Tatum averaged 18.5 points in the playoffs which included a stretch in which he had 20 or more points in seven straight games.

But the stardom many envisioned for the second-year wing, hasn’t quite materialized how they thought it would.

Tatum has been a very good player this season, improving in a number of critical offensive categories.

But the 6-foot-8 forward has not quite elevated his play to superstar status ... yet.

So does that make his play this season disappointing?

Of course not.

Tatum’s focus and the Celtics’ focus for him has been from the outset, to improve upon last season.

And one of the first steps towards becoming a star in this league, is to become a star from within your own draft class.

Selected with the No. 3 pick in the 2017 NBA draft, Tatum has indeed lived up to the lofty billing his draft status warrant.

Looking at players from his draft class, Tatum stacks up favorably in just about every significant statistical category.

And those skills were on display Friday night in the Mountain Dew Rising Stars Challenge pitting the top first- and second-year players from the USA (Team USA) against the top international first- and second-year players (Team World).

Tatum as you might expect stood out, tallying 30 points on 12-for-24 shooting with nine rebounds, three assists and two steals in Team USA’s 161-144 win.

“Last year I was little nervous,” said Tatum who played in the Rising Stars Challenge as a rookie last season. “This year I wasn’t nervous at all; I knew what to expect.”

Team USA, coached by Celtics star Kyrie Irving, was led by Kyle Kuzma (Los Angeles Lakers) who had 35 points.

The leading scorer for Team World was Ben Simmons (Philadelphia 76ers) who had 28 points on 14-for-17 shooting along with five rebounds and six assists.
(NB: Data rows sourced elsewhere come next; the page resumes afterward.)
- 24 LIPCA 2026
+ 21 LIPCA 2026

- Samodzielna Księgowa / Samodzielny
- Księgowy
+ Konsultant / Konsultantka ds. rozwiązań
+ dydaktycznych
While the competitive juices weren’t flowing anywhere close to what you see in an NBA regular season game, Tatum’s final stat line in many ways reflects his place among the top young players in the NBA.

And when you throw in his big-game experience in the playoffs, Tatum’s place among the best and brightest young stars is established.

Tatum has played in more games (138) than anyone from his draft class. And his 3-point shooting (40.6 percent) is also tops among the players he entered the league with in 2017.

In addition, Tatum’s a top-five performer from the 2017 draft class in other key categories such as total minutes played (4,245; second); total points scored (2,068, third); rebounds (767, fifth); and field goal percentage (46.5 percent; fourth).

So Tatum’s place among the top players in the NBA is indeed a work in progress. But games like the Rising Stars Challenge on Friday night serve as a reminder that Tatum is on the short list of NBA players with star-on-the-making potential.